The actual crux of Polston is in the Court's statement - "Apportionment is necessary in instances such as the instant matter where the micro-traumatic exposures were cumulating during two successive insurers." As the Supreme Court explained in CR Industries v. Dorsey, 1998 OK 111, 970 P.2d 179, the Polston holding was "that the last injurious exposure does not in itself decide who is liable in a cumulative trauma case." While I recognize this holding is to some degree now obviated by §11(B)(5), Dorsey made clear that it was the necessity of apportionment, not the imposition of a rule to define the specific date of injury for cumulative trauma injuries, that was the true holding in Polston.
Additionally, Polston did not overrule, even implicitly, the Supreme Court's holding in Rankin v. Ford Motor Co., 1996 OK 94, 925 P.2d 39, that the "time of the injury" for establishing a claimant's wage rate to calculate compensation benefits is "the date claimant first became aware of his cumulative trauma injury." That date in Rankin was October 1986, which was after the effective date of the same amendment to §43, the statute of limitations, that the Polston Court and OPCIGA used in their reasoning. The Court in Rankin noted the "last exposure doctrine" was applicable for "statute of limitations purposes", but not for establishing the rate of compensation.

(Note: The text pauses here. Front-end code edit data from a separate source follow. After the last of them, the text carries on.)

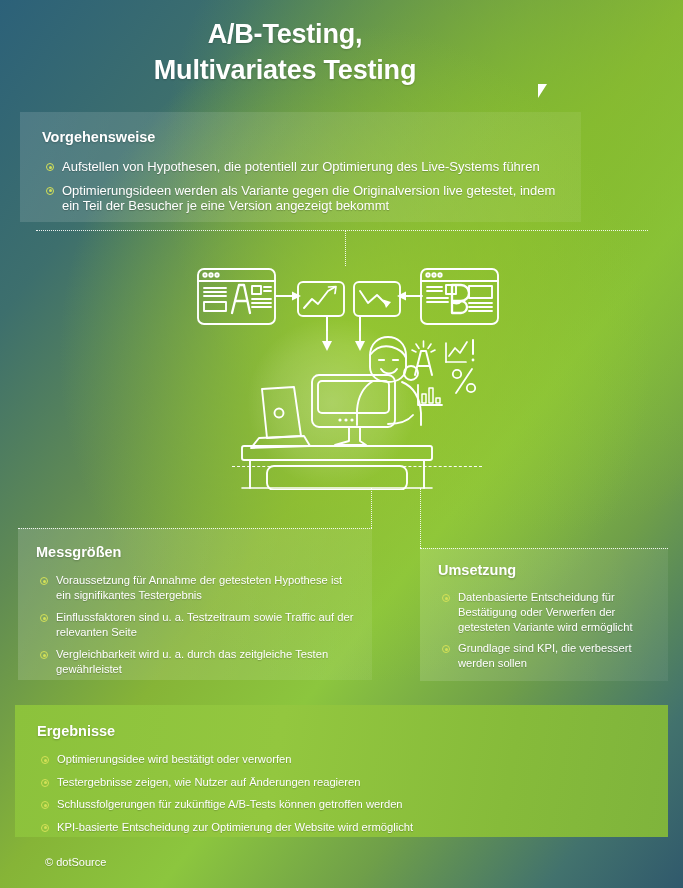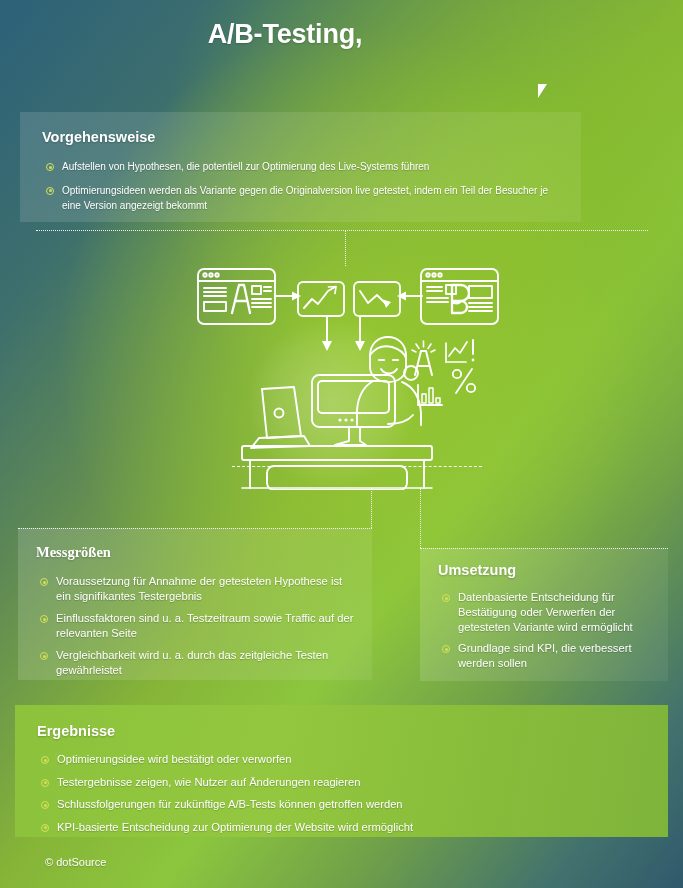"Multivariates Testing" div { html: none -> <div>Multivariates Testing</div> }
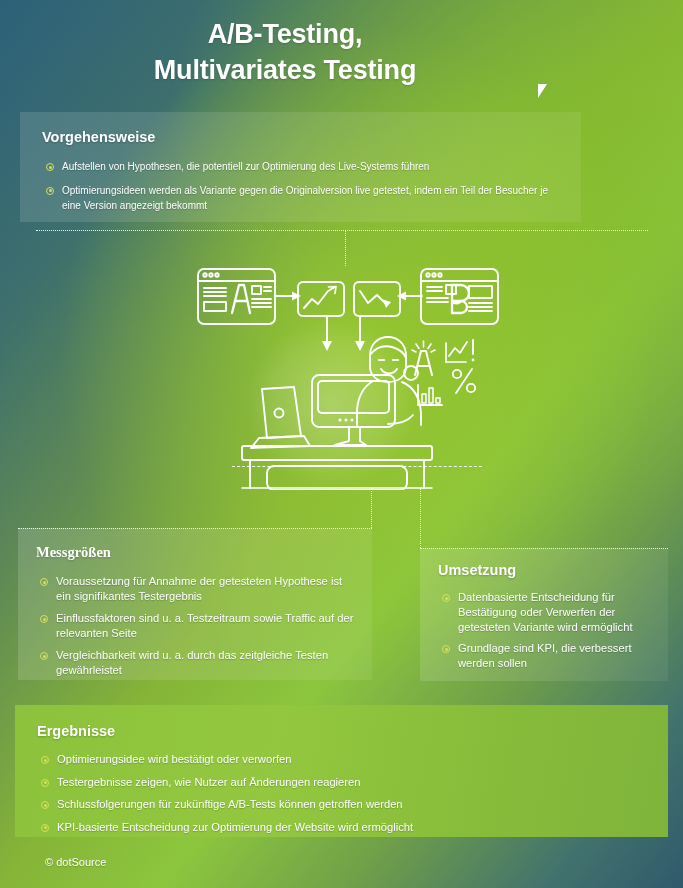"Aufstellen von Hypothesen, die" #panel-vorgehensweise .bullets li { font-size: 10px -> 13px }
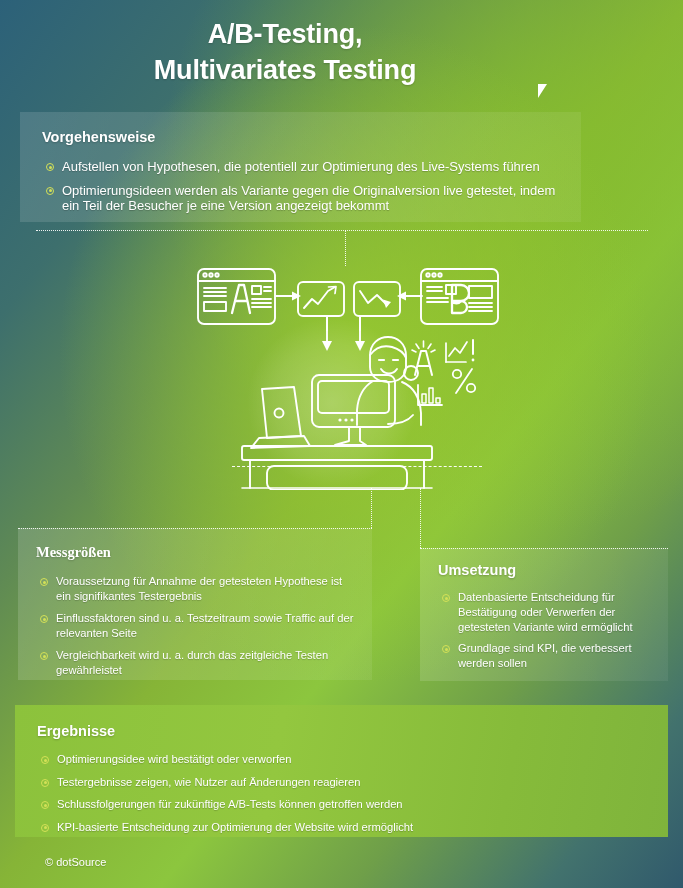"Messgrößen" #panel-messgroessen .panel-title { font-family: Liberation Serif, serif -> none }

The issue in Rankin required defining a specific point in time to establish a legal right, that is, the wage used to calculate compensation . Similarly, in the present case the question is whether the date of Claimant's awareness of his injuries pertains to preclude application of §11(B)(5). The Workers' Compensation Court here found Claimant's date of awareness to be March 13, 2000. Pursuant to Rankin, the Workers' Compensation Court should have also found that date to be the date of injury.
The date of injury is important here because it is well established in our Workers' Compensation jurisprudence that the law in effect on the date of injury "forms a portion of the contract of employment and determines the substantive rights and obligations of the parties." Cole v. Silverado Foods, Inc., 2003 OK 81, 78 P.3d 542. Section 11(B)(5) was not in effect on March 13, 2000, Claimant's date of injury, and therefore was inapplicable to determine liability.
Further, despite the majority's holding that it may, it is my view §11(B)(5) may not be applied retroactively in this matter. In the absence of express provision giving a statute retroactive effect, it will be presumed to operate prospectively only. In re Bomgardner, 1985 OK 59, 711 P.2d 92. There is no such expression by the Legislature in §11(B)(5), and, in fact, I believe it was constitutionally precluded from doing so.
The majority bases its constitutional conclusion on a due process notice examination. The real question is whether retroactive application of §11(B)(5) passes constitutional muster under the specific mandates of the Oklahoma Constitution. I believe it does not. In Cole v. Silverado Foods, 78 P.3d at 548, the Supreme Court stated:
The terms of Art. 5 §54, Okl. Const., protect from legislative extinguishment by retroactive enactments "accrued" rights acquired or "proceedings begun" under a repealed or amended statute.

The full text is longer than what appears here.